Start of Data excerpts

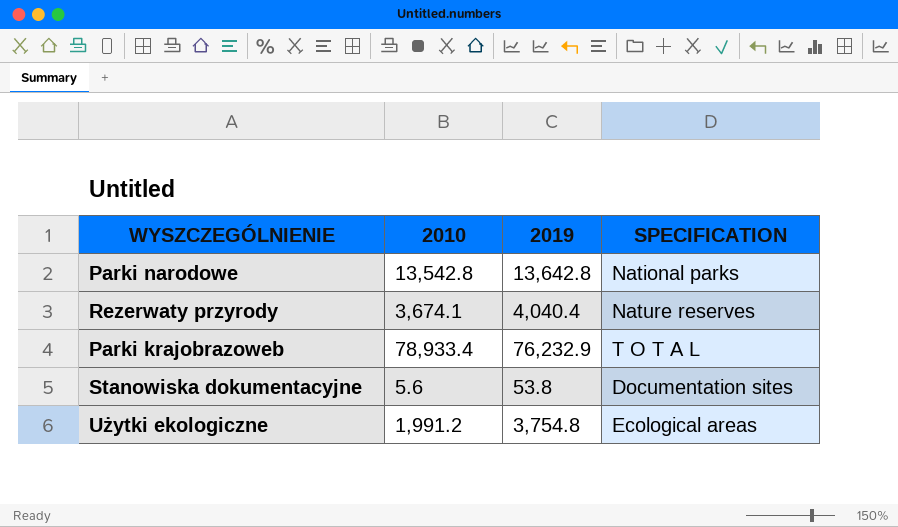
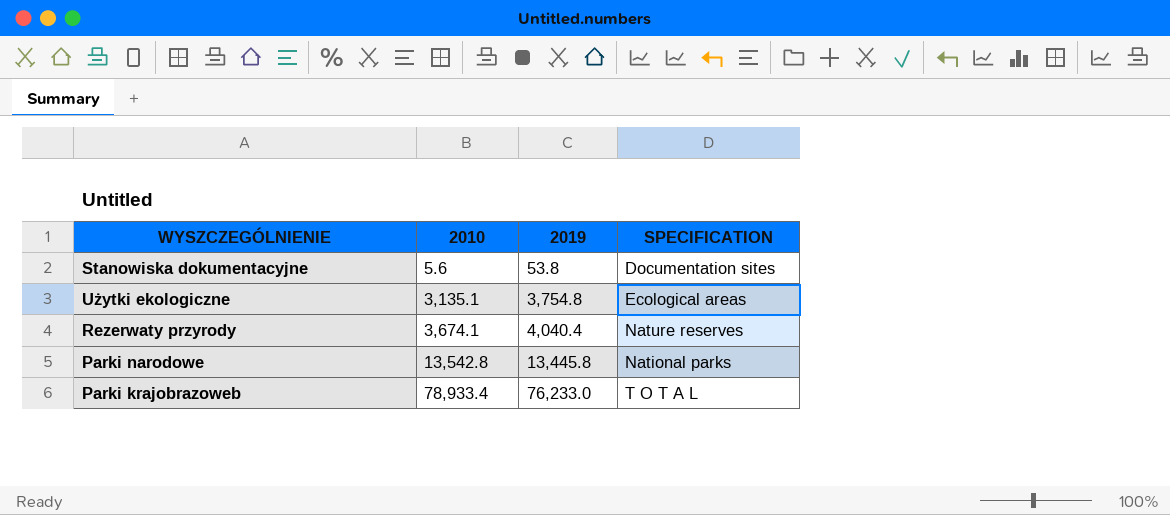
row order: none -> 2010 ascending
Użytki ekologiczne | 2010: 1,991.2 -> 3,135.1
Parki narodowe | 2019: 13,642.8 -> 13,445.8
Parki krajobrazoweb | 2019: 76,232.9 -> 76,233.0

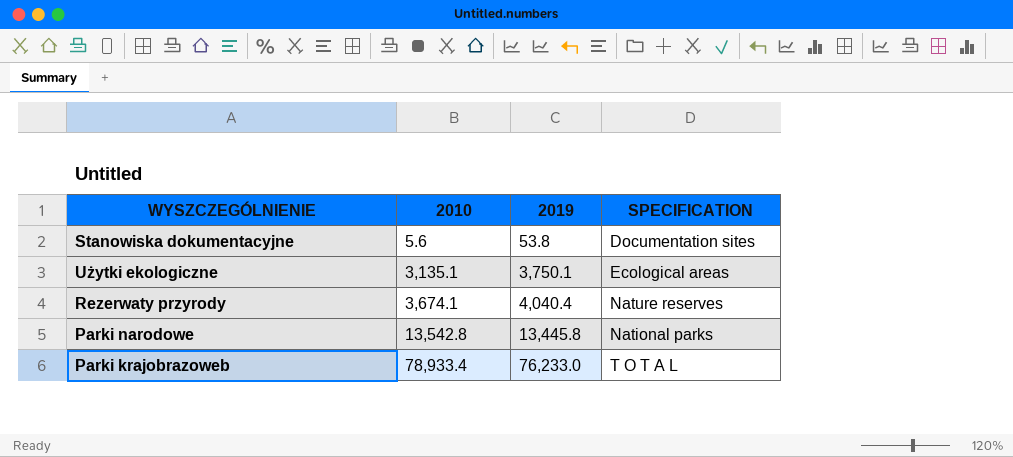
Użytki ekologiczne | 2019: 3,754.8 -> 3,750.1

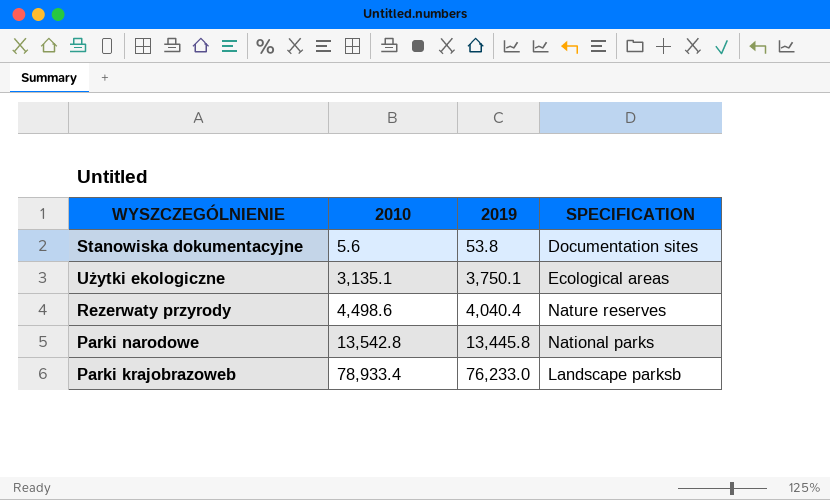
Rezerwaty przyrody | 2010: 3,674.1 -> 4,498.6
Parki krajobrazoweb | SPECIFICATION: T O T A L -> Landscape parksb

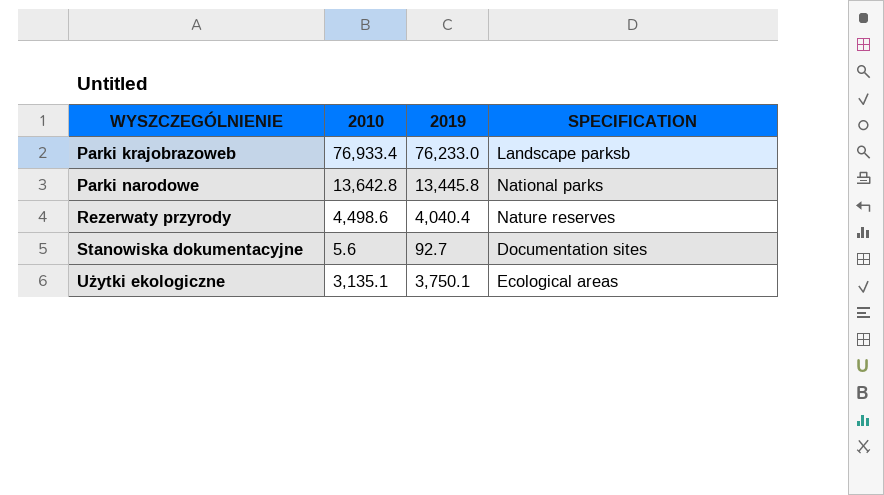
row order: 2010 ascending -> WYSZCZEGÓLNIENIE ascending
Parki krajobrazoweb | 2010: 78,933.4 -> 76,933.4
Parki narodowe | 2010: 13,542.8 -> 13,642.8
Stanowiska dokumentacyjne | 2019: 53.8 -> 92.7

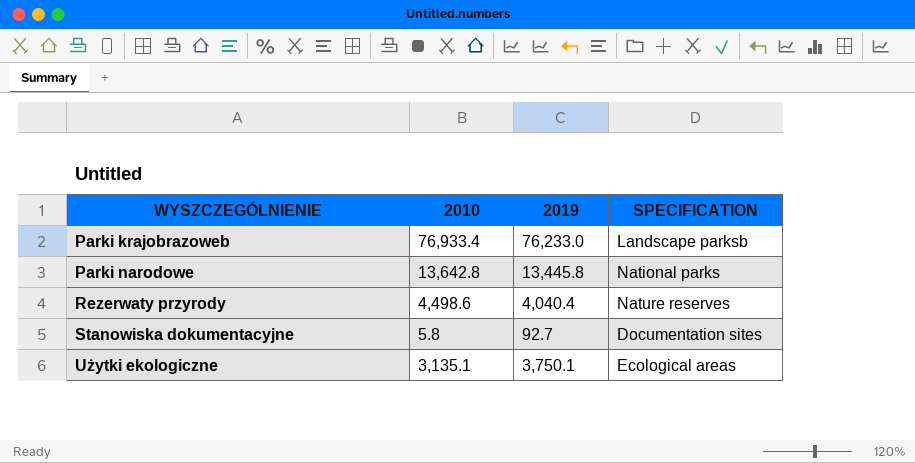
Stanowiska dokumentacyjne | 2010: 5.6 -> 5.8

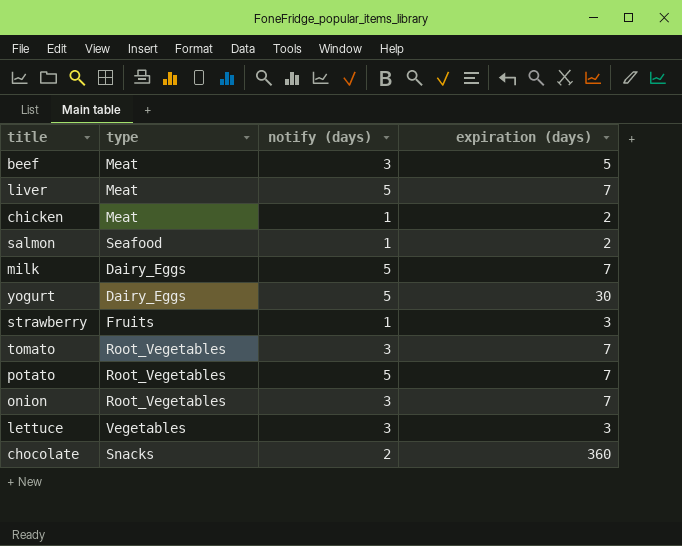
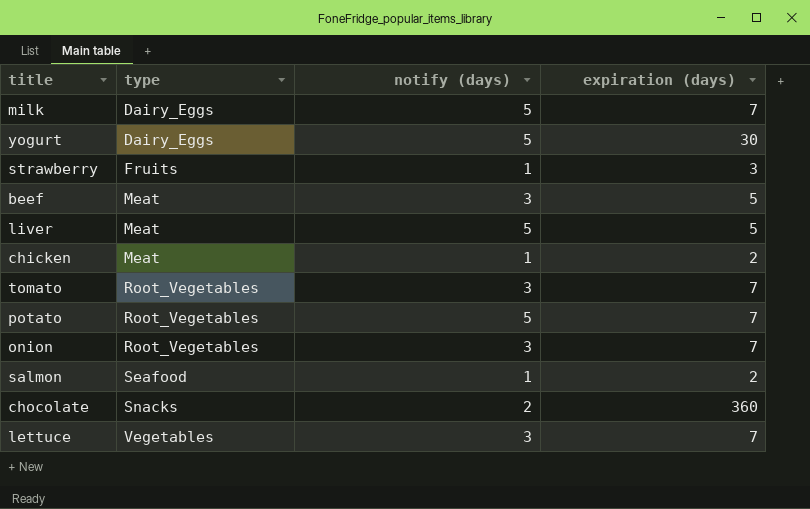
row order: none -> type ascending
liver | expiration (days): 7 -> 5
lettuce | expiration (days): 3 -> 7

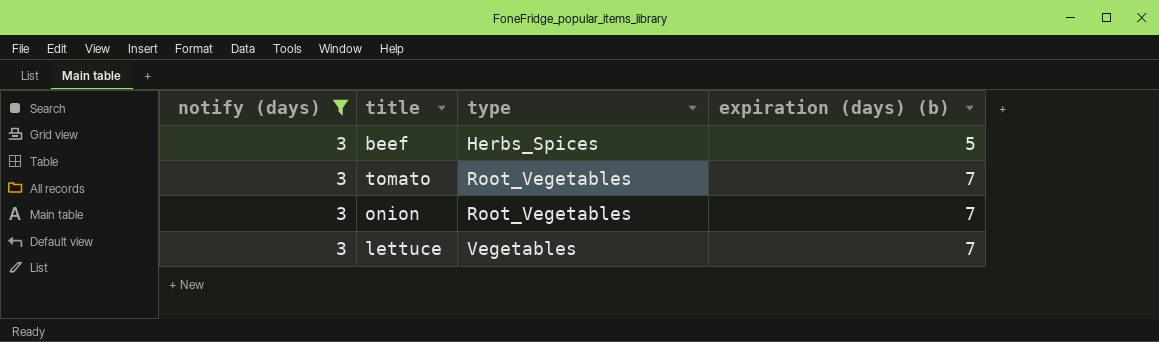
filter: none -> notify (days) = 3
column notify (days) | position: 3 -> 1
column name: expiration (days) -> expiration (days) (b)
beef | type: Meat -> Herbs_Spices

End of Data excerpts

Please print all of the records above exactly, omitting each picture.

row order: none -> 2010 ascending
Użytki ekologiczne | 2010: 1,991.2 -> 3,135.1
Parki narodowe | 2019: 13,642.8 -> 13,445.8
Parki krajobrazoweb | 2019: 76,232.9 -> 76,233.0

Użytki ekologiczne | 2019: 3,754.8 -> 3,750.1

Rezerwaty przyrody | 2010: 3,674.1 -> 4,498.6
Parki krajobrazoweb | SPECIFICATION: T O T A L -> Landscape parksb

row order: 2010 ascending -> WYSZCZEGÓLNIENIE ascending
Parki krajobrazoweb | 2010: 78,933.4 -> 76,933.4
Parki narodowe | 2010: 13,542.8 -> 13,642.8
Stanowiska dokumentacyjne | 2019: 53.8 -> 92.7

Stanowiska dokumentacyjne | 2010: 5.6 -> 5.8

row order: none -> type ascending
liver | expiration (days): 7 -> 5
lettuce | expiration (days): 3 -> 7

filter: none -> notify (days) = 3
column notify (days) | position: 3 -> 1
column name: expiration (days) -> expiration (days) (b)
beef | type: Meat -> Herbs_Spices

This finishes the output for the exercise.